Na lista de 33 países, Brasil ficou em 15º, com 74% dos brasileiros ativos felizes com suas posições atuais. Sócrates explica a posição do país: “Diante do cenário econômico e político, as empresas estão focadas em ter resultado e sobreviver, o que gera falha na gestão e desenvolvimento de pessoas”.

Os dois últimos colocados do ranking de satisfação no emprego foram Hong Kong (54%) e Japão (48%). A pesquisa mostra também que Hong Kong é o terceiro país com o maior índice de mudança de emprego e/ou posição, registrando 37% de movimentações. Já o Japão mostra menos força de reação: apesar da insatisfação, 81% dos profissionais ativos permanecem no mesmo emprego e/ou cargo e apenas 25% procuraram ativamente uma nova colocação no mercado.

Confira o ranking dos 10 primeiros colocados

1º México
2º Estados Unidos
3º Índia
4º Noruega
5º Dinamarca
6º Suíça
7º Holanda
8º Portugal
9º Luxemburgo
10º Áustria

Sobre Randstad WorkMonitor

A Randstad WorkMonitor foi lançada na Holanda em 2003, com a Alemanha na sequência e, agora, cobre 33 países ao redor do mundo. O último país a fazer parte da gama de pesquisa foi Portugal, que passou a integrar o grupo em 2004. O estudo engloba Europa, Ásia Pacífica e as Américas.

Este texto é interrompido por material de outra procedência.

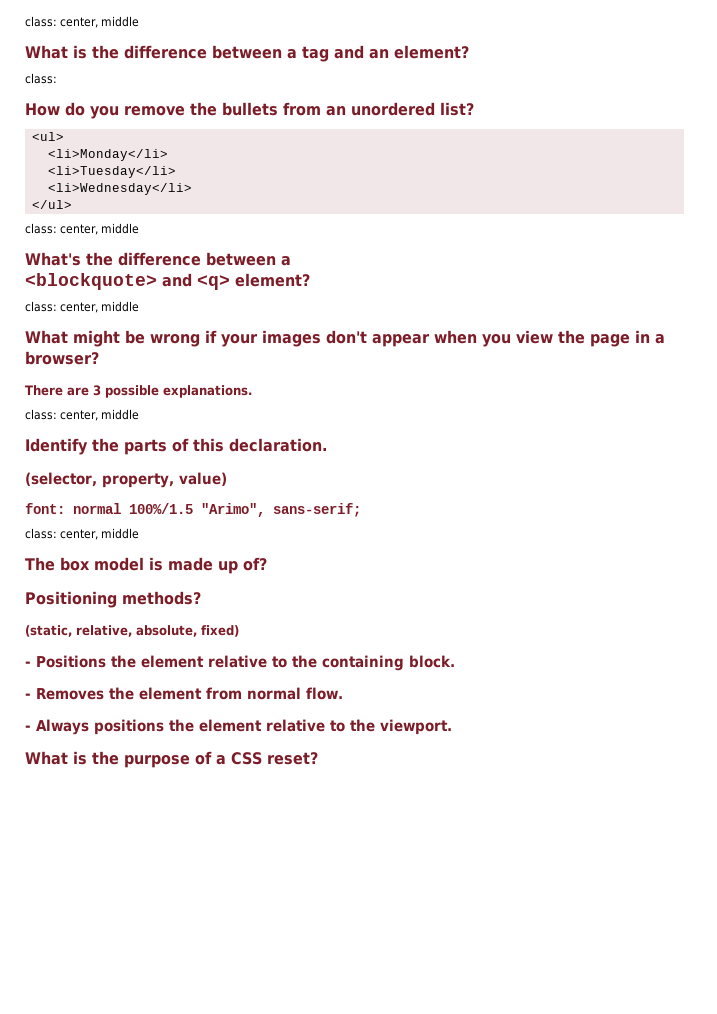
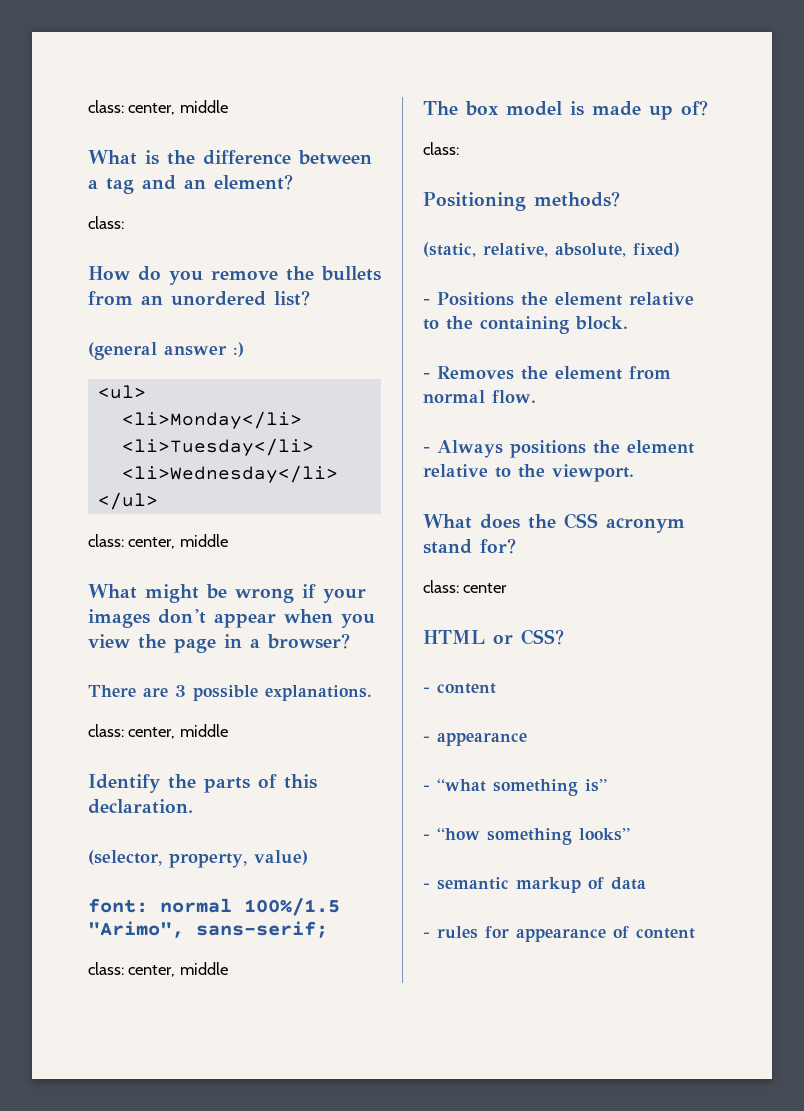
(474, 109) none -> [88,342,244,360] // (general answer :)
[25,252,291,266] [25,273,310,290] [25,301,140,313] // What's the difference between a // <blockquote> and <q> element? // class: center, middle -> (228, 540) none
(267, 564) none -> [423,142,459,155] // class:
[73,751,318,768] is the purpose of a CSS reset? -> [480,513,685,533] [423,538,516,554] [423,580,508,593] [423,629,564,645] [423,683,496,694] [423,732,527,746] [423,779,607,796] [423,828,630,845] [423,877,646,893] [423,926,695,942] does the CSS acronym stand for? // class: center // HTML or CSS? // - content // - appearance // - “what something is” // - “how something looks” // - semantic markup of data // - rules for appearance of content

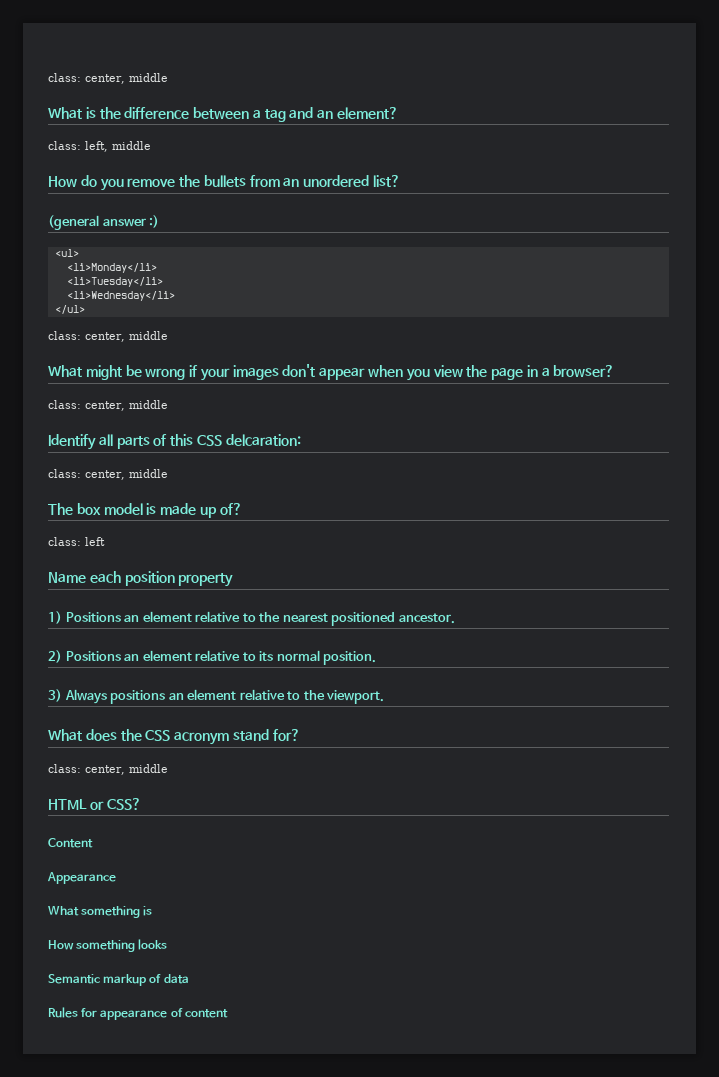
(124, 222) none -> [85,141,151,152] left, middle
[88,685,372,701] // There are 3 possible explanations. -> (615, 371) none
[168,774,196,789] the -> [98,434,113,446] all
[88,799,193,814] [88,850,308,868] [88,898,340,916] [88,921,328,938] declaration. // (selector, property, value) // font: normal 100%/1.5 "Arimo", sans-serif; -> [196,434,301,446] CSS delcaration:
[423,191,620,211] [423,242,680,257] [423,292,694,306] [423,316,628,334] [423,366,671,380] [423,390,536,403] [423,447,430,453] // Positioning methods? // (static, relative, absolute, fixed) // - Positions the element relative to the containing block. // - Removes the element from normal flow. // - -> [85,537,105,546] [48,571,234,587] [48,611,455,626] [48,650,377,665] [48,689,62,702] left // Name each position property // 1) Positions an element relative to the nearest positioned ancestor. // 2) Positions an element relative to its normal position. // 3)
[593,440,620,454] the -> [168,693,184,700] an
[463,583,508,593] center -> [85,764,168,775] center, middle
[423,683,496,694] [423,732,527,746] [423,779,607,796] [423,828,630,845] [423,877,509,890] - content // - appearance // - “what something is” // - “how something looks” // - semantic -> [48,838,93,848] [47,872,116,884] [48,906,153,918] [48,939,168,952] [48,974,100,984] Content // Appearance // What something is // How something looks // Semantic
[423,926,478,939] - rules -> [48,1007,78,1018] Rules

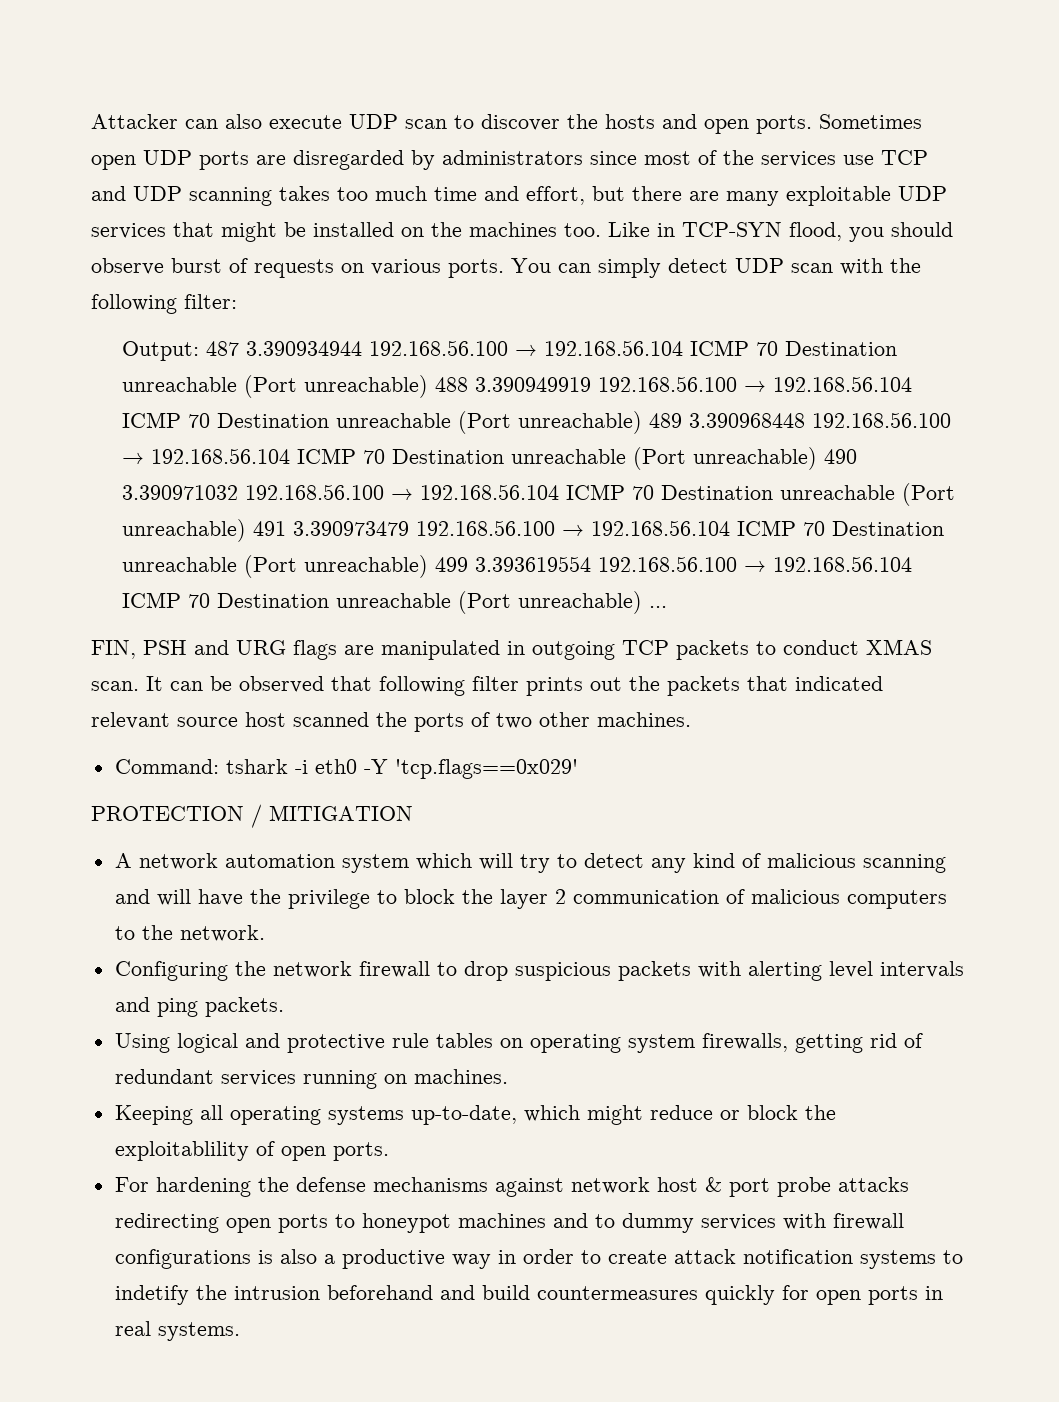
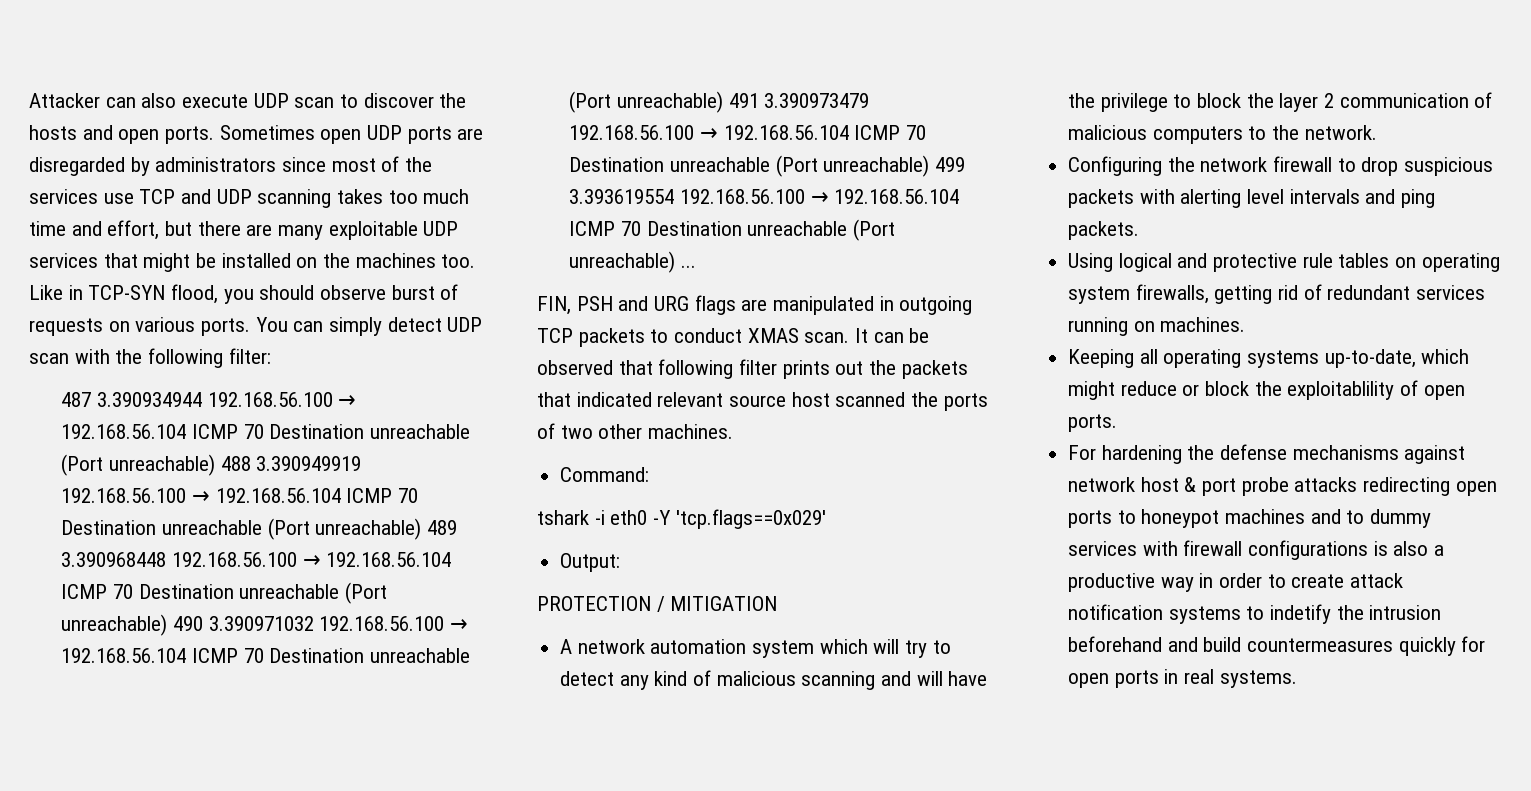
[121,341,199,361] Output: -> (271, 356) none
(219, 766) none -> (650, 474) //
(578, 769) none -> [560,553,621,572] // Output:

A Randstad WorkMonitor é publicada 4 vezes por ano, gerando tendências globais e locais na análise de mobilidade ao longo do tempo.

O WorkMonitor Mobility Index (Índice de mobilidade WorkMonitor, em tradução livre), que mapeia confiança do colaborador e entende a tendência de um profissional trocar de emprego nos seis meses seguintes, proporciona compreensão dos sentimentos e tendências no mercado de trabalho. Além da mobilidade, a pesquisa endereça satisfação do colaborador e motivação pessoal em torno destas questões.

O estudo foi conduzido por plataforma online com profissionais de 18 a 65 anos, trabalhando um mínimo de 24 horas por semana em um trabalho formal (não empreendedor). A amostra simples é de 400 entrevistas por país.